We've talked a bit in previous posts about our approach for purchases and goals, but up until now haven't discussed how we saved for the the trip. The first step was deciding on a budget. After doing a lot of research, we decided on $80/day. We wanted to spend one to two years traveling, so we had a big chunk of change to save up. There are two ways to save money: earning more, and spending less. Since we both worked full time, we focused mostly on what we could do to reduce our living expenses.
We continued to drive our 10 year old cars instead of replacing them and taking on a car payment. We bought a roku box and cancelled our cable, which saved us $130 each month. We began meal planning, which saved us roughly $150 a month on grocery costs. We packed our lunches for work every day. We stopped shopping for the sake of shopping. We were able to cut our budget drastically but just looking at our costs and trimming out the extras.

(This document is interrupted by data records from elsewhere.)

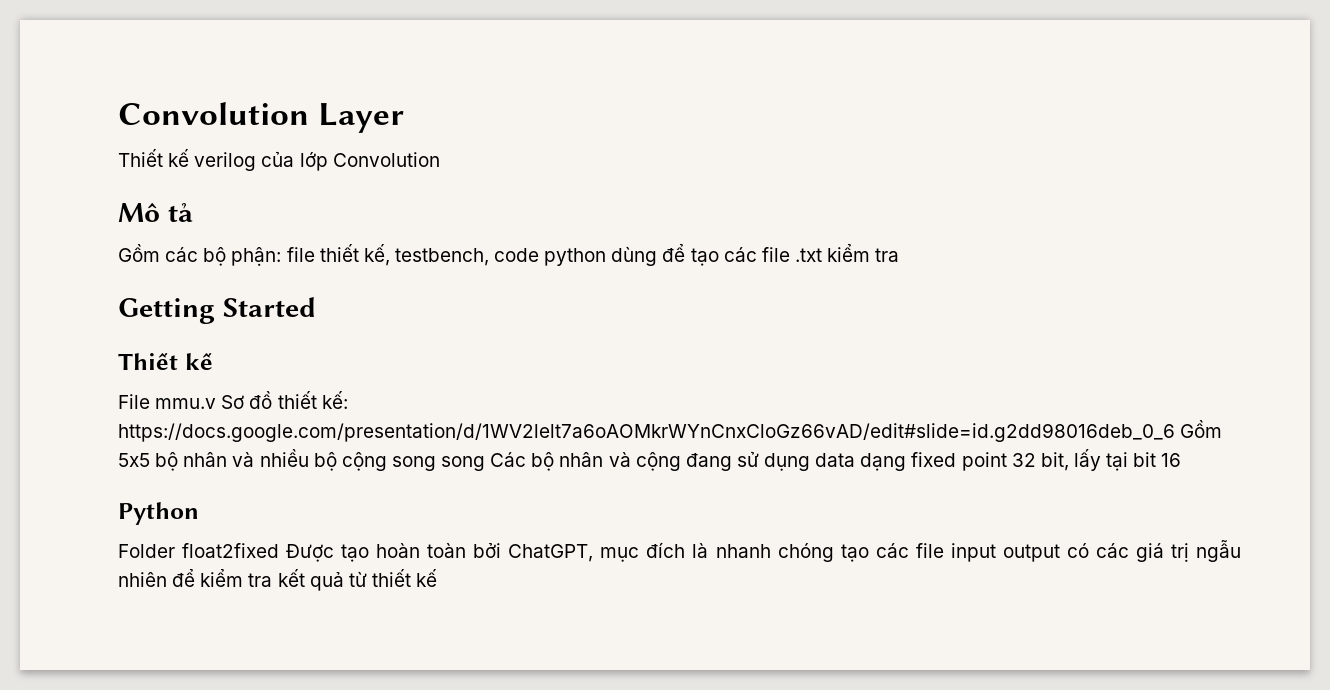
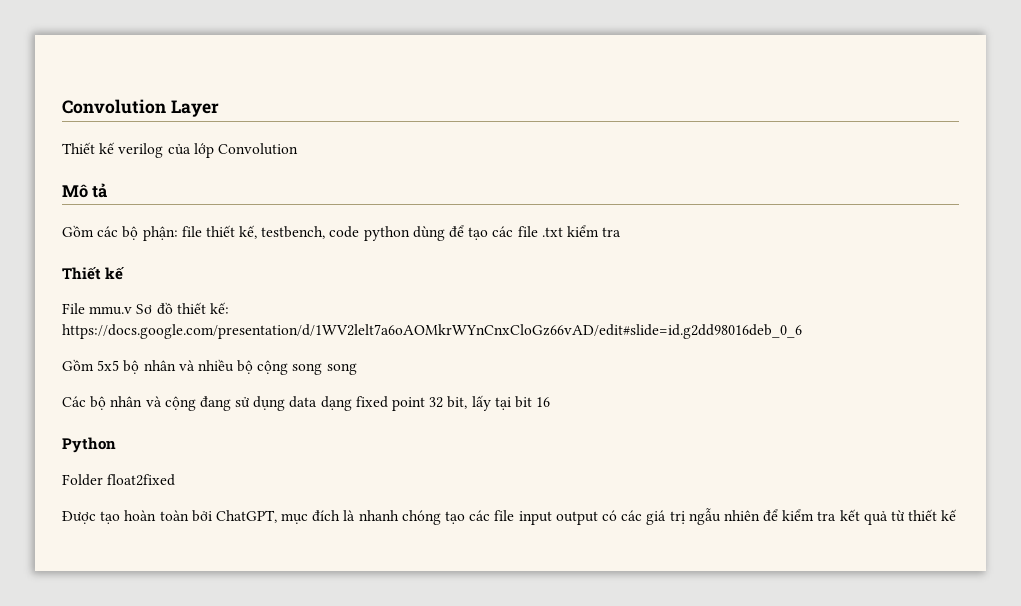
- Getting Started
- File mmu.v Sơ đồ thiết kế: https://docs.google.com/presentation/d/1WV2lelt7a6oAOMkrWYnCnxCloGz66vAD/edit#slide=id.g2dd98016deb_0_6 Gồm 5x5 bộ nhân và nhiều bộ cộng song song Các bộ nhân và cộng đang sử dụng data dạng fixed point 32 bit, lấy tại bit 16
+ File mmu.v Sơ đồ thiết kế: https://docs.google.com/presentation/d/1WV2lelt7a6oAOMkrWYnCnxCloGz66vAD/edit#slide=id.g2dd98016deb_0_6
+ Gồm 5x5 bộ nhân và nhiều bộ cộng song song
+ Các bộ nhân và cộng đang sử dụng data dạng fixed point 32 bit, lấy tại bit 16
- Folder float2fixed Được tạo hoàn toàn bởi ChatGPT, mục đích là nhanh chóng tạo các file input output có các giá trị ngẫu nhiên để kiểm tra kết quả từ thiết kế
+ Folder float2fixed
+ Được tạo hoàn toàn bởi ChatGPT, mục đích là nhanh chóng tạo các file input output có các giá trị ngẫu nhiên để kiểm tra kết quả từ thiết kế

Once we cut down on spending, we needed a savings strategy. Letting money accumulate into our checking account was not working for us... it was too easy to feel comfortable spending a little extra when it was just sitting there. I've heard the advice "pay yourself first" many times, and it is what made saving for the trip possible. We set up an online banking account with ING. At the beginning of each month, an automatic transfer took our savings target out of our regular account and into a "trip savings" account. We did not have debit cards or other easy access to the money, so there was no way for us to accidentally spend it. We essentially lived a self-imposed paycheck-to-paycheck lifestyle, where our primary account was nearly empty at the end of each month. Paying ourselves first helped us successfully save the extra money that we "found" by cutting our budget.
Now that we're on the verge of leaving, we will set up our accounts so that our ING savings will automatically transfer a "paycheck" into the account we plan on using every two weeks. This will help keep us on budget as we travel and minimize our risk if our cards get lost or stolen.
The only way to have time to take a trip like ours is to make the time. There will never be a convenient, easy time to take off and travel for a few years. There will always be jobs (or lack thereof), school, family, kids, houses, friends, pets, and a number of other reasons to make you stay put. Making the time by selling our home and quitting our jobs was emotionally draining. We lost a lot of money on our house, and quitting our jobs in a time of economic uncertainty was scary, but they were both necessary to make the time.
Trading time for money is something that people do all the time. We go to work for 40 hours a week in exchange for a paycheck. We don't always have time to do the things we want to because we have to go to work. We're getting ready to do just the opposite... trade our money for time. We've scrimped and saved for years and its time to trade in all that hard work to follow our dreams.We will unfortunately miss a few weddings, a graduation, and several holidays while we are away. Life will go on for everyone else while we are gone. Eventually, the money will run out and we'll have to go back to the regular 9 to 5. Until then, we're breaking away from the norm and heading out into the world for the adventure of a lifetime!